When it comes to making choices in modern, global, internet-and-TV driven consumer society, we have no natural defenses. Evolution just didn’t prepare us. That means we’re forced to rely on a little something called “common sense.” Common sense is nothing more than the ability of the mind to make reasonable decisions about what is (or isn’t) good for us, based on limited data.
But today, we live in an era where we’re forced to make choices about what is (or isn’t) good for us in every area of life, from a globally-spawned list of infinite choices.
When we decide what food to buy, we have to choose from among hundreds of shelves of options, from dozens of different worldly cuisines, from any of several ways of packaging and processing, and from an ever-growing list of food and grocery stores.
When we decide what to major in at college, we’re offered a choice of 122 different majors, with books, websites, classmates, professors, and advisors touting each as a potential path to intellectual and professional salvation…and a college system that encourages us to dabble infinitely, as long as we pay the tuition.
When we decide what to do with our lives, which dreams to follow, which to let die, where to live, what to dare, who to love…the influences become more and louder. They become more insistent. This happens because the stakes are so high…our very mortal lives are at stake…as is our disposable income, of course.
The point is, our common sense defenses get knocked about by so much contradictory and conflicting evidence that this relatively simple psychological defense mechanism gets…you guessed it…overwhelmed.
And what happens when common sense gets (literally) overwhelmed?
Common Sense Shuts Down
When this happens, we can no longer rely on that internal defense system to tell us the safest, sanest path to follow.

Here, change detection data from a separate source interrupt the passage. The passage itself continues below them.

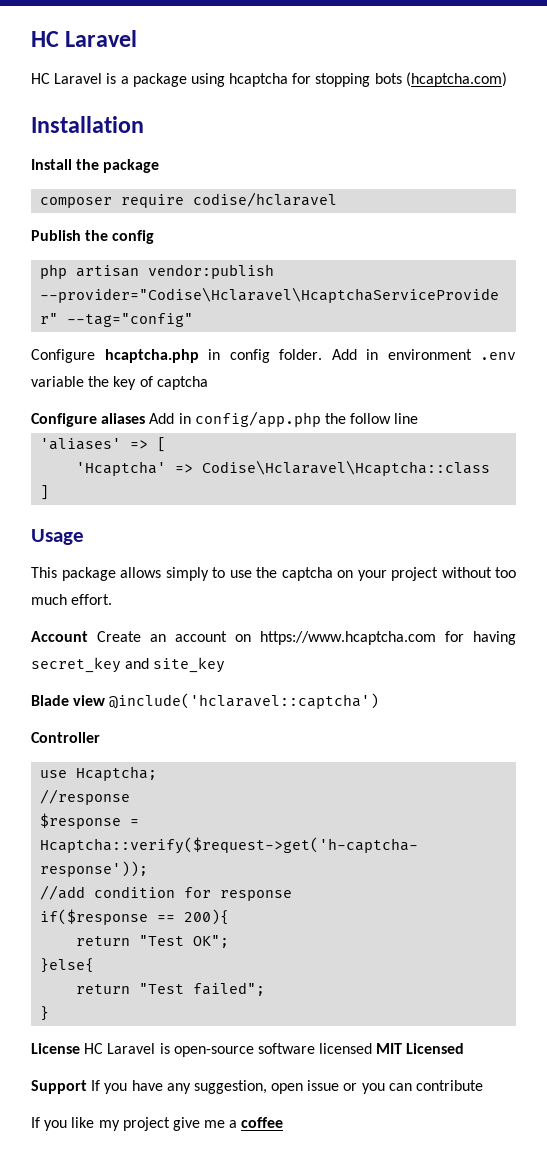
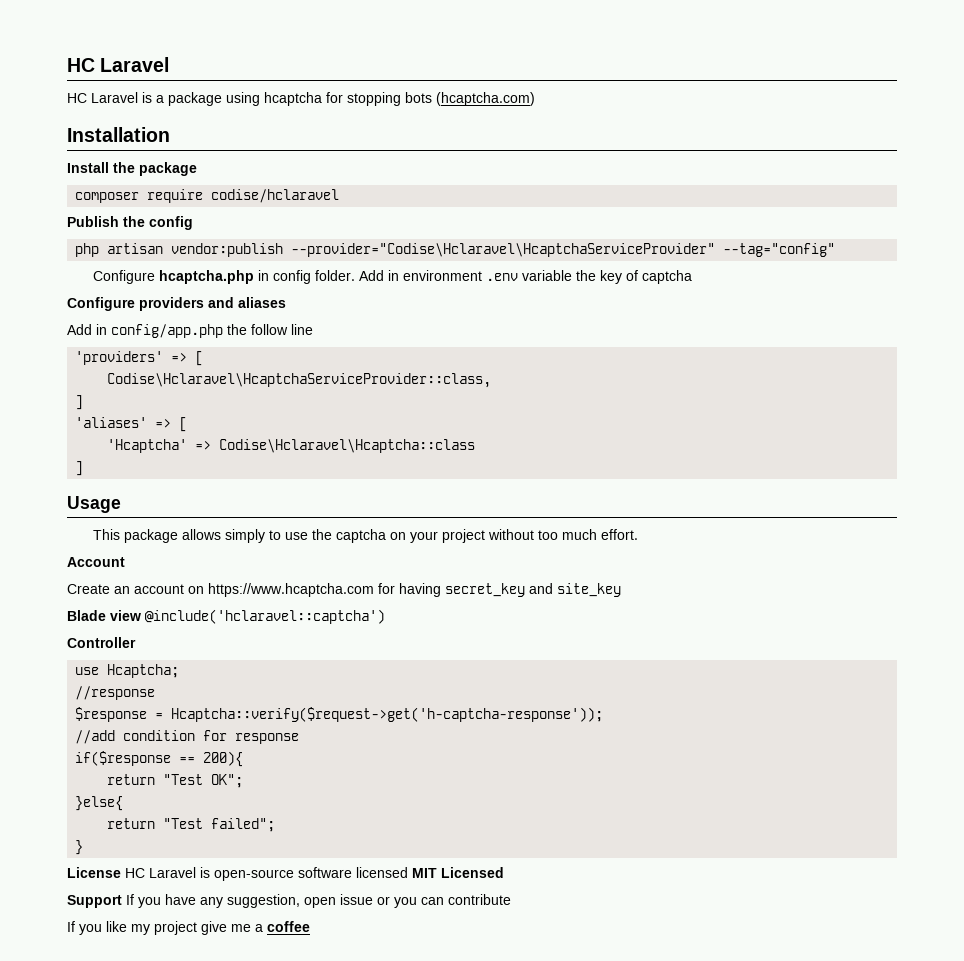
(97, 420) none -> [139,297,234,311] providers and
(146, 418) none -> (286, 302) //
(419, 418) none -> [75,351,204,366] [107,373,492,388] [75,395,84,410] // 'providers' => [ // Codise\Hclaravel\HcaptchaServiceProvider::class, // ]
(88, 636) none -> (125, 562) //

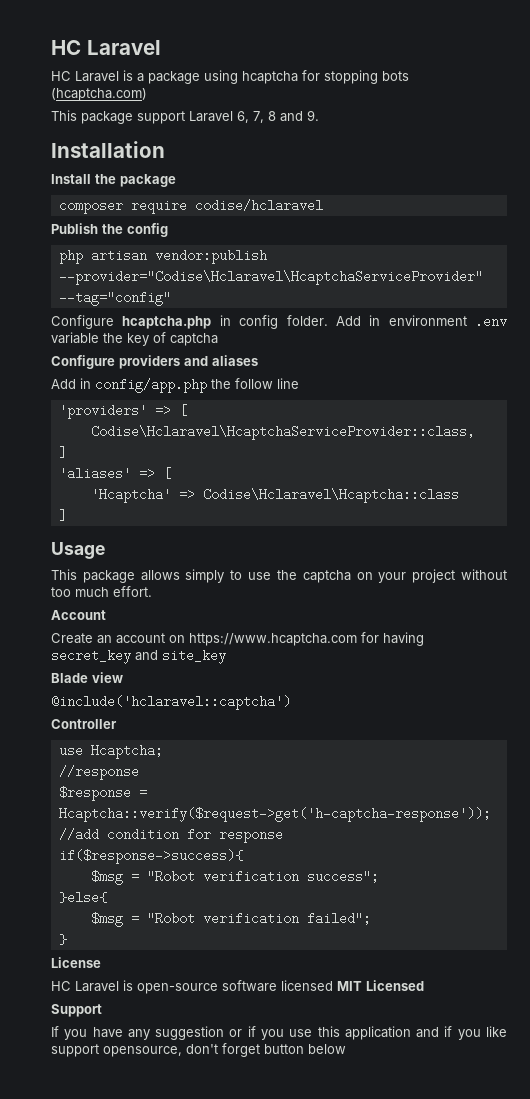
(535, 99) none -> [51,110,319,124] // This package support Laravel 6, 7, 8 and 9.
(141, 615) none -> (123, 677) //
[75,751,244,767] [107,774,244,788] [75,796,124,811] [107,818,204,829] if($response == 200){ // return "Test OK"; // }else{ // return "Test -> [58,849,243,864] [90,870,379,885] [58,891,107,904] [90,912,299,927] if($response->success){ // $msg = "Robot verification success"; // }else{ // $msg = "Robot verification
(121, 872) none -> (101, 962) //
(122, 901) none -> (102, 1010) //
[227,894,511,908] [67,921,310,935] suggestion, open issue or you can contribute // If you like my project give me a coffee -> [155,1026,507,1040] [51,1043,346,1057] suggestion or if you use this application and if you like support opensource, don't forget button below

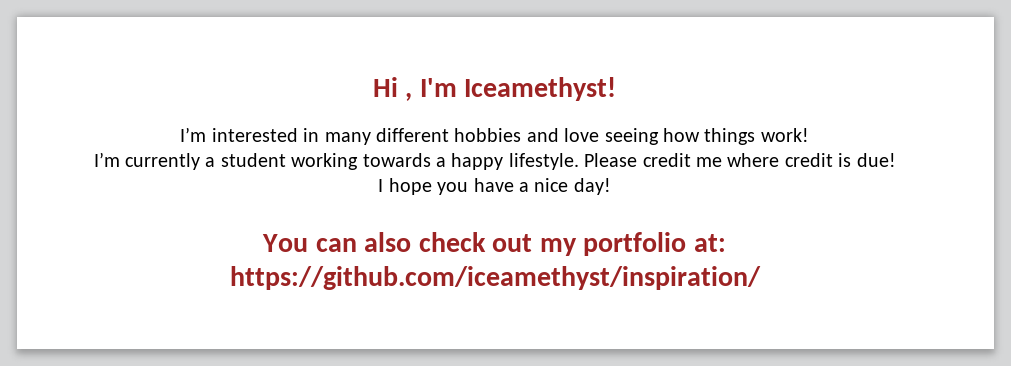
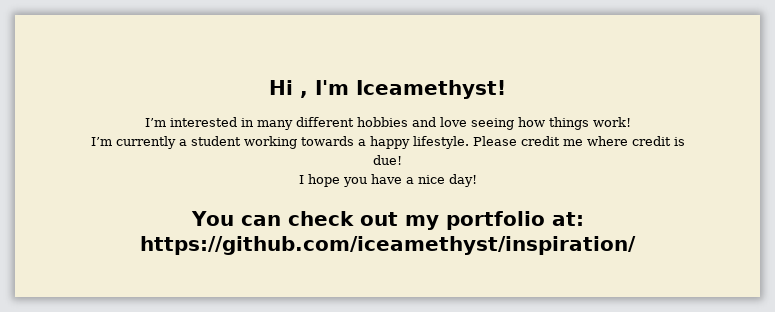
[364,232,412,252] also -> (281, 220) none

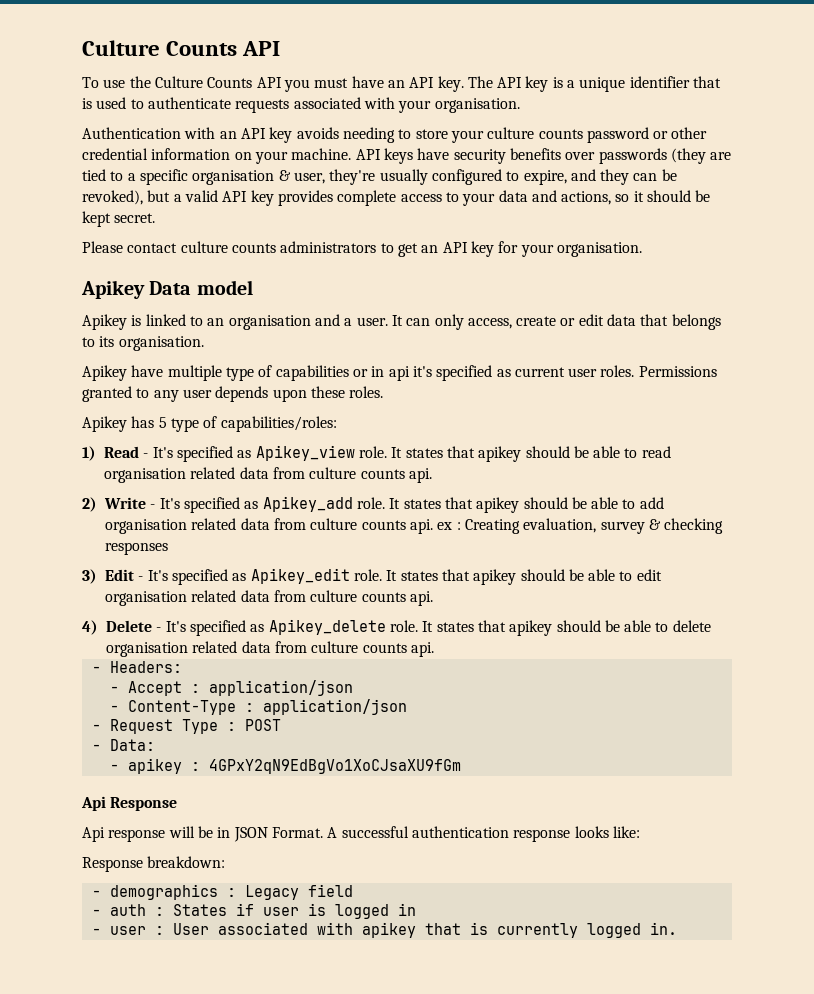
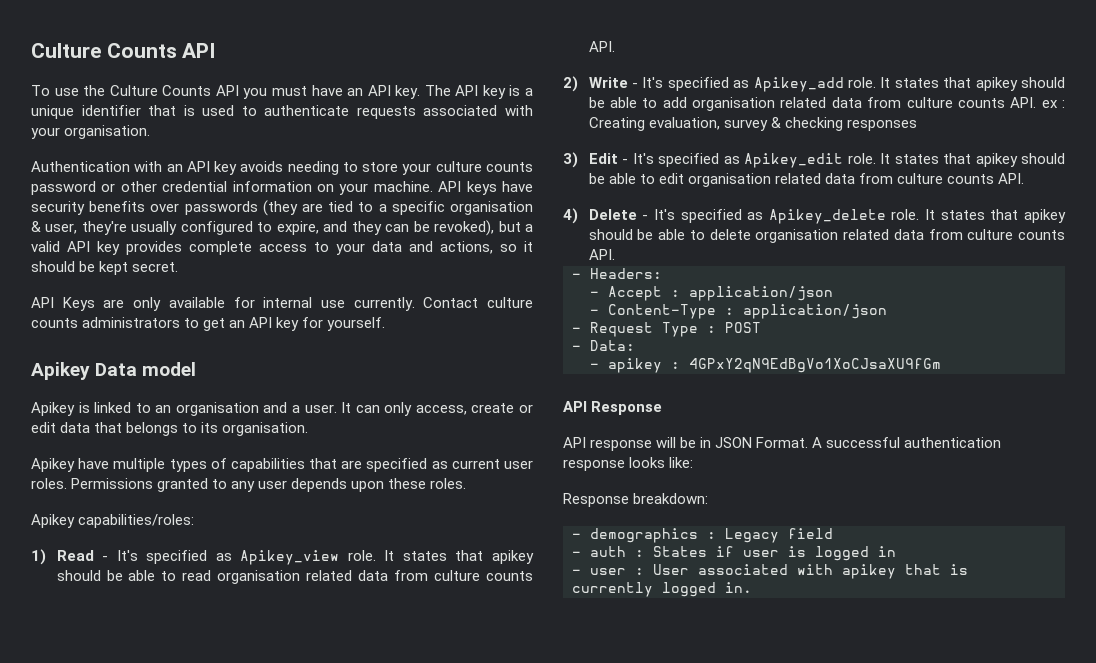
[82,241,178,253] Please contact -> [31,297,479,311] API Keys are only available for internal use currently. Contact
[520,242,642,257] your organisation. -> [327,317,386,331] yourself.
[225,367,254,381] type -> [169,459,207,472] types
[352,366,432,381] or in api it's -> [309,458,363,469] that are
[131,416,218,432] has 5 type of -> (75, 521) none
[408,468,432,483] api. -> [588,41,615,52] API.
[409,519,433,534] api. -> [1010,97,1037,108] API.
[409,591,433,606] api. -> [998,173,1025,184] API.
[410,642,434,657] api. -> [588,249,615,260] API.
[81,796,106,811] Api -> [563,401,587,412] API
[82,827,105,842] Api -> [563,437,586,448] API

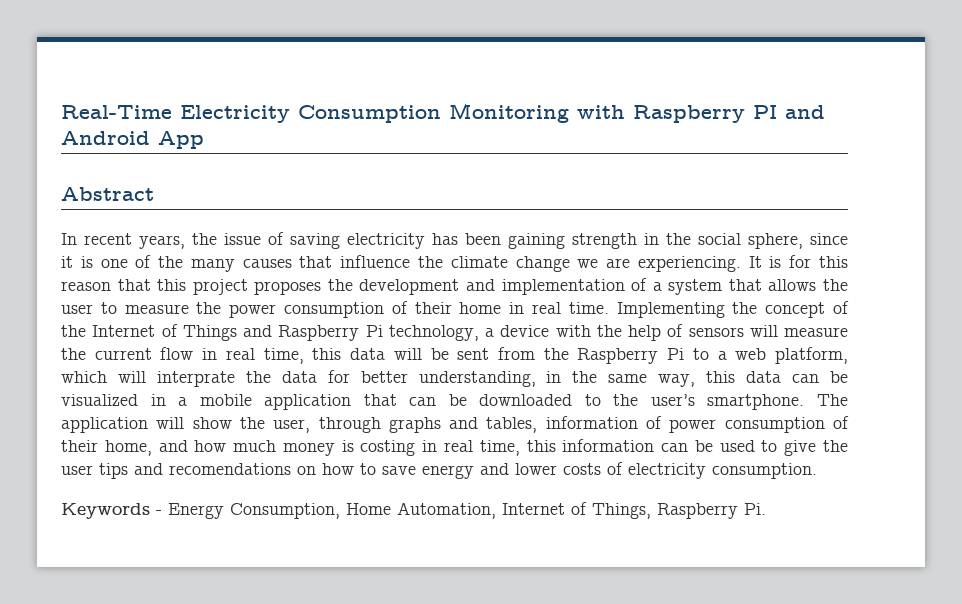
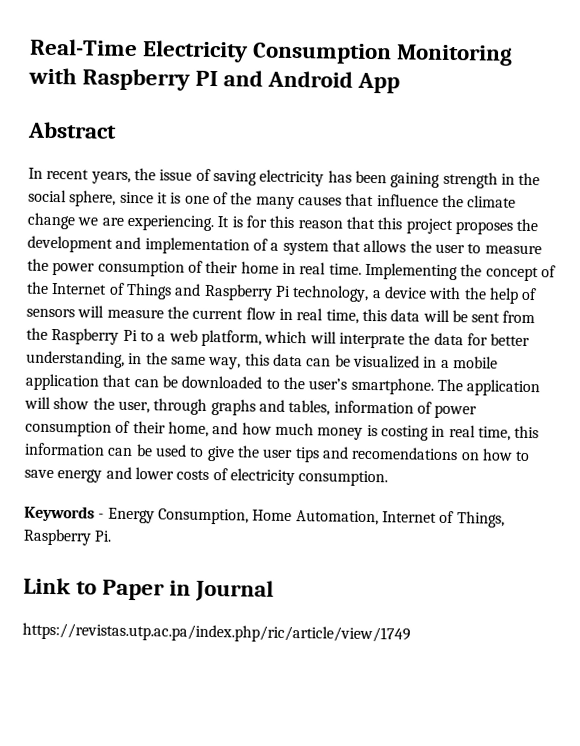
(766, 509) none -> [23,577,275,602] [22,622,411,644] // Link to Paper in Journal // https://revistas.utp.ac.pa/index.php/ric/article/view/1749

But there’s a funny thing about living organisms. When our only defense mechanism shuts down, we try to keep using it anyway. And in the case of common sense, what happens is, because our internal defenses are shot, we end up relying on an EXTERNAL defense mechanism.
That mechanism is “Social common sense.”
And it works like this:
The Voice With the Biggest Megaphone Becomes the New Common Sense.
Now, “the biggest megaphone” can mean a lot of things in each person’s life. It can be the advertisements he sees most often. It can be social or peer pressure. It can be nagging from a husband, wife, or child. It can be something as simple as “the way everyone else is doing it.”
But look at what happens when the defense mechanisms become externalized.
Millions of people, convinced beyond a shadow of a doubt that moving into a more expensive house in a more expensive neighborhood must CERTAINLY be the right thing to do, literally mortgage their futures, going tens or hundreds of thousands of dollars into debt to buy predominantly-drywall houses in far-flung suburban communities where they know nobody…have no friends…feel no sense of community.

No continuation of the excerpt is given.